## WHAT IS REQUIRED
Your answer must be the exact lines from the one holding "Gerald Green | AvgPointsPerGame: 13.333" through the last line of the records below, with no pictures.

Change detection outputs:
++++++++

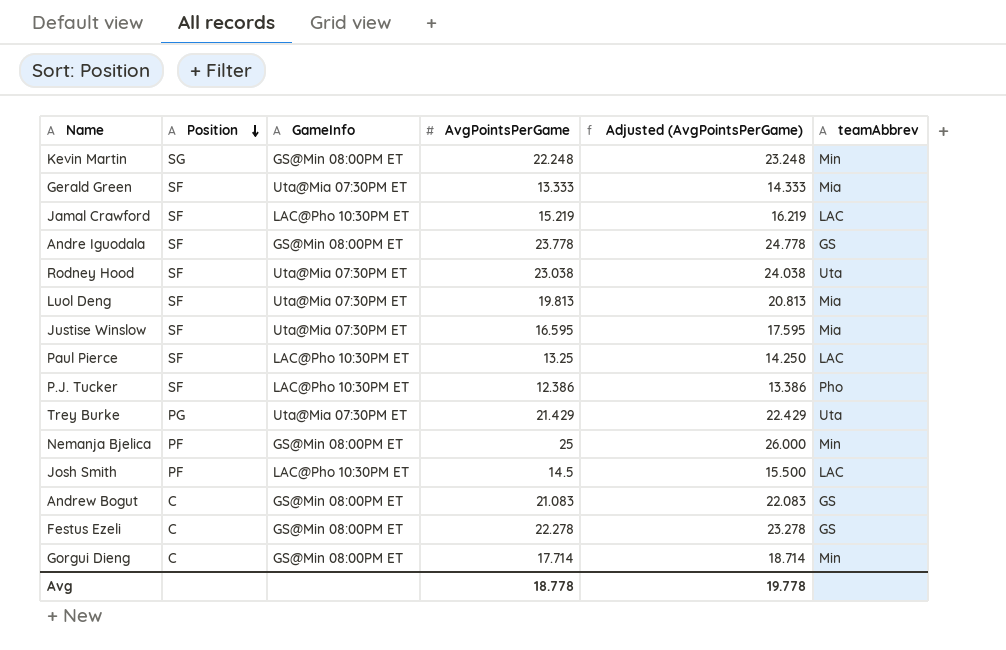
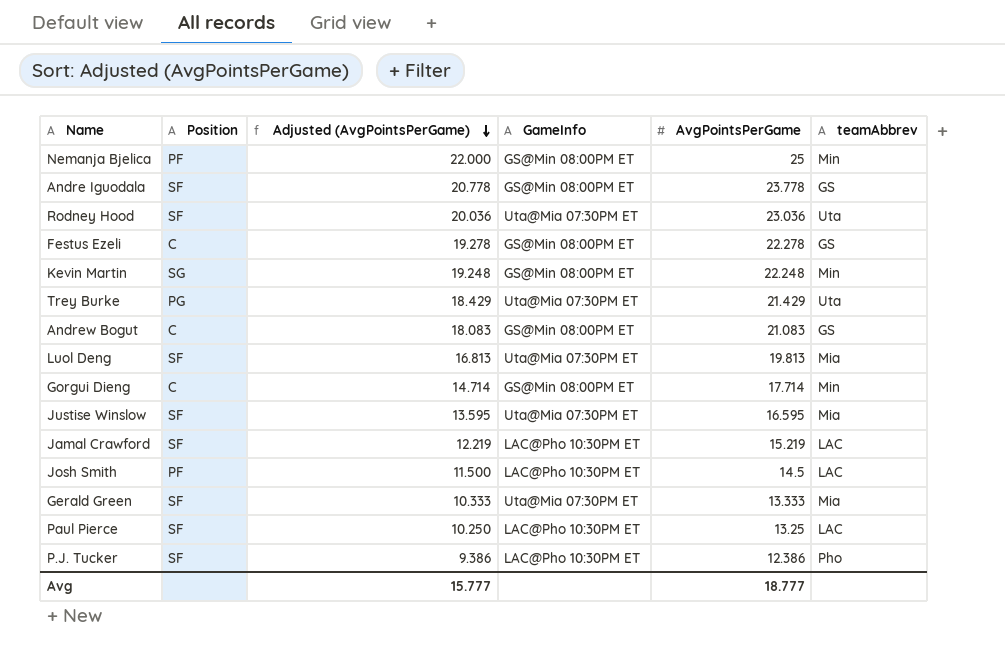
row order: Position descending -> Adjusted (AvgPointsPerGame) descending
column Adjusted (AvgPointsPerGame) | formula: [AvgPointsPerGame] + 1 -> [AvgPointsPerGame] - 3
column Adjusted (AvgPointsPerGame) | position: 5 -> 3
Rodney Hood | AvgPointsPerGame: 23.038 -> 23.036
Avg | Adjusted (AvgPointsPerGame): 19.778 -> 15.777
Avg | AvgPointsPerGame: 18.778 -> 18.777

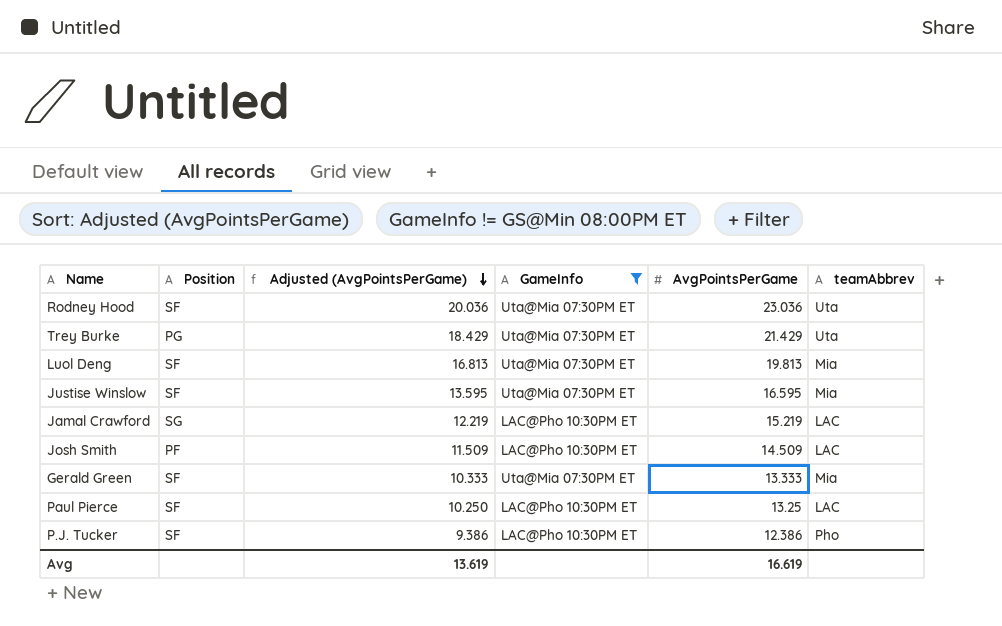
filter: none -> GameInfo != GS@Min 08:00PM ET
Jamal Crawford | Position: SF -> SG
Josh Smith | Adjusted (AvgPointsPerGame): 11.500 -> 11.509
Josh Smith | AvgPointsPerGame: 14.5 -> 14.509
Avg | Adjusted (AvgPointsPerGame): 15.777 -> 13.619
Avg | AvgPointsPerGame: 18.777 -> 16.619

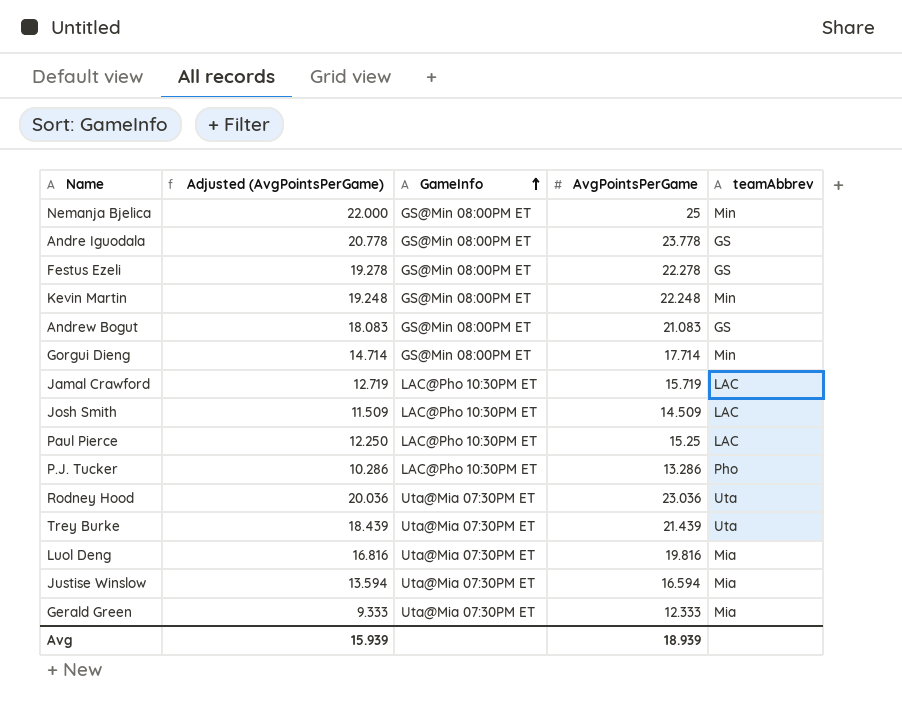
filter: GameInfo != GS@Min 08:00PM ET -> none
row order: Adjusted (AvgPointsPerGame) descending -> GameInfo ascending
column Position | position: 2 -> none
Jamal Crawford | Adjusted (AvgPointsPerGame): 12.219 -> 12.719
Jamal Crawford | AvgPointsPerGame: 15.219 -> 15.719
Paul Pierce | Adjusted (AvgPointsPerGame): 10.250 -> 12.250
Paul Pierce | AvgPointsPerGame: 13.25 -> 15.25
P.J. Tucker | Adjusted (AvgPointsPerGame): 9.386 -> 10.286
P.J. Tucker | AvgPointsPerGame: 12.386 -> 13.286
Trey Burke | Adjusted (AvgPointsPerGame): 18.429 -> 18.439
Trey Burke | AvgPointsPerGame: 21.429 -> 21.439
Luol Deng | Adjusted (AvgPointsPerGame): 16.813 -> 16.816
Luol Deng | AvgPointsPerGame: 19.813 -> 19.816
Justise Winslow | Adjusted (AvgPointsPerGame): 13.595 -> 13.594
Justise Winslow | AvgPointsPerGame: 16.595 -> 16.594
Gerald Green | Adjusted (AvgPointsPerGame): 10.333 -> 9.333
Gerald Green | AvgPointsPerGame: 13.333 -> 12.333
Avg | Adjusted (AvgPointsPerGame): 13.619 -> 15.939
Avg | AvgPointsPerGame: 16.619 -> 18.939

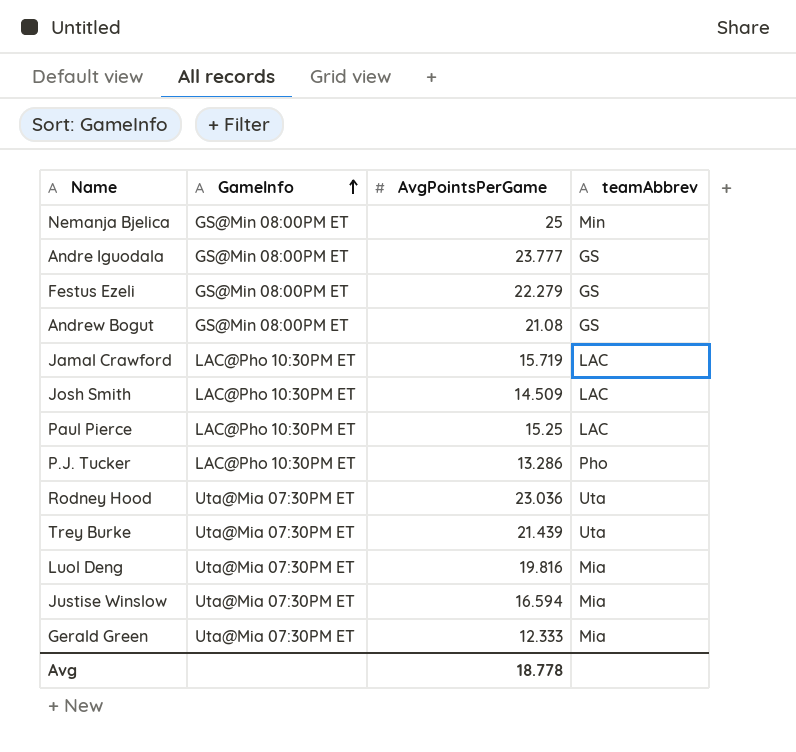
column Adjusted (AvgPointsPerGame) | formula: [AvgPointsPerGame] - 3 -> none
row Kevin Martin: 19.248 | GS@Min 08:00PM ET | 22.248 | Min -> none
row Gorgui Dieng: 14.714 | GS@Min 08:00PM ET | 17.714 | Min -> none
Andre Iguodala | AvgPointsPerGame: 23.778 -> 23.777
Festus Ezeli | AvgPointsPerGame: 22.278 -> 22.279
Andrew Bogut | AvgPointsPerGame: 21.083 -> 21.08
Avg | AvgPointsPerGame: 18.939 -> 18.778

++++++++

## ANSWER BOX
Gerald Green | AvgPointsPerGame: 13.333 -> 12.333
Avg | Adjusted (AvgPointsPerGame): 13.619 -> 15.939
Avg | AvgPointsPerGame: 16.619 -> 18.939

column Adjusted (AvgPointsPerGame) | formula: [AvgPointsPerGame] - 3 -> none
row Kevin Martin: 19.248 | GS@Min 08:00PM ET | 22.248 | Min -> none
row Gorgui Dieng: 14.714 | GS@Min 08:00PM ET | 17.714 | Min -> none
Andre Iguodala | AvgPointsPerGame: 23.778 -> 23.777
Festus Ezeli | AvgPointsPerGame: 22.278 -> 22.279
Andrew Bogut | AvgPointsPerGame: 21.083 -> 21.08
Avg | AvgPointsPerGame: 18.939 -> 18.778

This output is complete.